Towards Superhuman Imitation Learning for Sequential Head-and-Neck Cancer Treatment Decisions
Journal:
medRxiv
Published Date:
Jan 1, 2025
Abstract
We propose a simulator-driven imitation learning framework for sequential decision making in head and neck cancer (HNC) treatment. Our method, Superhuman Policy Gradient Optimization (SPGO), integrates inverse reinforcement learning principles with policy gradient updates to derive three-stage treatment policies directly from recorded physician decisions. It leverages a pre-trained clinical simulator—combining a variational autoencoder and gradient boosting models—to generate complete, temporally consistent patient trajectories, enabling safe and reproducible training. Unlike conventional behavior cloning, SPGO optimizes a sub-dominance loss that explicitly rewards surpassing the expert across multiple clinical outcomes, including relapse at year three and patient-reported toxicities at multiple follow-up times. We systematically compare six subdominance configurations (absolute vs. relative, sum vs. max aggregation, per-feature vs. max-only α updates) to assess how loss design affects convergence and treatment quality.

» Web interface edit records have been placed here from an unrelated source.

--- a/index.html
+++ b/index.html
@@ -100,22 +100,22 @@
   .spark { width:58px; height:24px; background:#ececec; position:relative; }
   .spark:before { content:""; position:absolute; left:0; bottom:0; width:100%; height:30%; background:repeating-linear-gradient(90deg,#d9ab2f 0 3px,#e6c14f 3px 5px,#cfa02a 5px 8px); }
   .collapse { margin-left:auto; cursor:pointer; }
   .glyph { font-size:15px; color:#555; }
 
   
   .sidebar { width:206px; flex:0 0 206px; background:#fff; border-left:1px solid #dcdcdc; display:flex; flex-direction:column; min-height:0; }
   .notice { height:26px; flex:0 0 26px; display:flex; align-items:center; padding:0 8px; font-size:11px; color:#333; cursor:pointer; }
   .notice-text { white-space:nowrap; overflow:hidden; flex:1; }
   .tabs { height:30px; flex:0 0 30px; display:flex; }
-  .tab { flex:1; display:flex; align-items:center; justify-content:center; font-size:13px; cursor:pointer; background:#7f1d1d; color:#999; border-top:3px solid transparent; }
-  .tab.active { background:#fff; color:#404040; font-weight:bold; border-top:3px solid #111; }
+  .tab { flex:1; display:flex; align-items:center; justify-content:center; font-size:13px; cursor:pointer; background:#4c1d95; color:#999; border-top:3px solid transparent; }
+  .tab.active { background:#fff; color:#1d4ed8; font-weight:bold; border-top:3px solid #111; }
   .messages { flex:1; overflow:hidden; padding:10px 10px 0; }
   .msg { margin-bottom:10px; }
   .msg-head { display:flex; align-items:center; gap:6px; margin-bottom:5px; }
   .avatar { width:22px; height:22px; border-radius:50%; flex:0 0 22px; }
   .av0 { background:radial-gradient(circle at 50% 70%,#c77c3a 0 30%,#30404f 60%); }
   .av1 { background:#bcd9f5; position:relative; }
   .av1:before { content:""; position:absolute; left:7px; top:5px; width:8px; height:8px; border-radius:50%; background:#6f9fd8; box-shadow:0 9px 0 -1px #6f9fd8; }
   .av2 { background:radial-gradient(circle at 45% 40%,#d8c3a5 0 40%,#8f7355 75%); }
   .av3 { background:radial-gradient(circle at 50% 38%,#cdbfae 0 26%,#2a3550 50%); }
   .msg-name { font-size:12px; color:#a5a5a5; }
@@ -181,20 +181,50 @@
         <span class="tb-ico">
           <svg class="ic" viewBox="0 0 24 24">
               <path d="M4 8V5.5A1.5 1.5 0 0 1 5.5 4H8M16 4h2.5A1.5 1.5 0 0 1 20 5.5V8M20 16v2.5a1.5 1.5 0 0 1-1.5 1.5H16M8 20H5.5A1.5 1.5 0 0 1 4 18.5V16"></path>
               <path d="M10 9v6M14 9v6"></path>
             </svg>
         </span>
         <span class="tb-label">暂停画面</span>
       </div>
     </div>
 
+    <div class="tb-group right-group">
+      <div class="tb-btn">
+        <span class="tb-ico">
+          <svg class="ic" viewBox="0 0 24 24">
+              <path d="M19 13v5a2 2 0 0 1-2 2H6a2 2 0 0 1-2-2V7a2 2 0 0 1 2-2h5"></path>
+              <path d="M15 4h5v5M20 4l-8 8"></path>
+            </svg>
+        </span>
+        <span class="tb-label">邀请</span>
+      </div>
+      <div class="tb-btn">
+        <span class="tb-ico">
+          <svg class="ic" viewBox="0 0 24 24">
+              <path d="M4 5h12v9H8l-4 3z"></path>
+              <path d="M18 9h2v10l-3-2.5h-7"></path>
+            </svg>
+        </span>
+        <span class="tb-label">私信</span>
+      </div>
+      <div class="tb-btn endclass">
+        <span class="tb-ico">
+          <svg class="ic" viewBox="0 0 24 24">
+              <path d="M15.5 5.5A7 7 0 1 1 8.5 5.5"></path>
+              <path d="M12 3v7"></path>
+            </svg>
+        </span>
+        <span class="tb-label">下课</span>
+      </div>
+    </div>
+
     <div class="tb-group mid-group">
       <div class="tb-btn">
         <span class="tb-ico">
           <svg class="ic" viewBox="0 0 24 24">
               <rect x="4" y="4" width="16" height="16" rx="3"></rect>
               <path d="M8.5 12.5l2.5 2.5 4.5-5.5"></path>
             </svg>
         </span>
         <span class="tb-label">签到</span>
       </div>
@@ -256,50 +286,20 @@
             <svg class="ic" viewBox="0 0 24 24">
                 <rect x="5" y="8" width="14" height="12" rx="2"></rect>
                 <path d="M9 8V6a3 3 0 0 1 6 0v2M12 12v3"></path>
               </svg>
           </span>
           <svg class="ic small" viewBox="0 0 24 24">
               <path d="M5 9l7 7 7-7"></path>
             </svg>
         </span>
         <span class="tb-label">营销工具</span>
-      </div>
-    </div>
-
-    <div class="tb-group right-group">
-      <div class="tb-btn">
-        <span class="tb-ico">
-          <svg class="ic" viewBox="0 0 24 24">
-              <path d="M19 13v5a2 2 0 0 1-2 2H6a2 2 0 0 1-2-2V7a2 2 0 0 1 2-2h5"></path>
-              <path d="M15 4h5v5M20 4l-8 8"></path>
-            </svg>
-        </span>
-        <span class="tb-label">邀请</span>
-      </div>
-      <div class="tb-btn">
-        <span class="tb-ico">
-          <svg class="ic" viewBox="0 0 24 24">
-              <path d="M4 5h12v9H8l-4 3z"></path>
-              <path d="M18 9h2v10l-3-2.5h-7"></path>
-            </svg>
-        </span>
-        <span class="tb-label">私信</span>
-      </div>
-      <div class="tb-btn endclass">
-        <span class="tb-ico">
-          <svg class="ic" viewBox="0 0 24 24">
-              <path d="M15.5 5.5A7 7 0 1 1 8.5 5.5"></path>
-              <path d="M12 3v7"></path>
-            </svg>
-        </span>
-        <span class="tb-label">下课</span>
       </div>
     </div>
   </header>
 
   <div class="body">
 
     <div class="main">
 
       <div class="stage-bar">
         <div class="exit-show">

Our best configuration—relative differences with sum aggregation and per-feature α updates—achieves over 70% superhuman dominance across clinically relevant features on held-out patients. The learned policies reproduce expert decisions on acute measures while significantly reducing predicted late toxicities and relapse risk, demonstrating generalization beyond the training distribution. • Applied computing → Health informatics; • Computing methodologies → Reinforcement learning; Learning from demonstrations.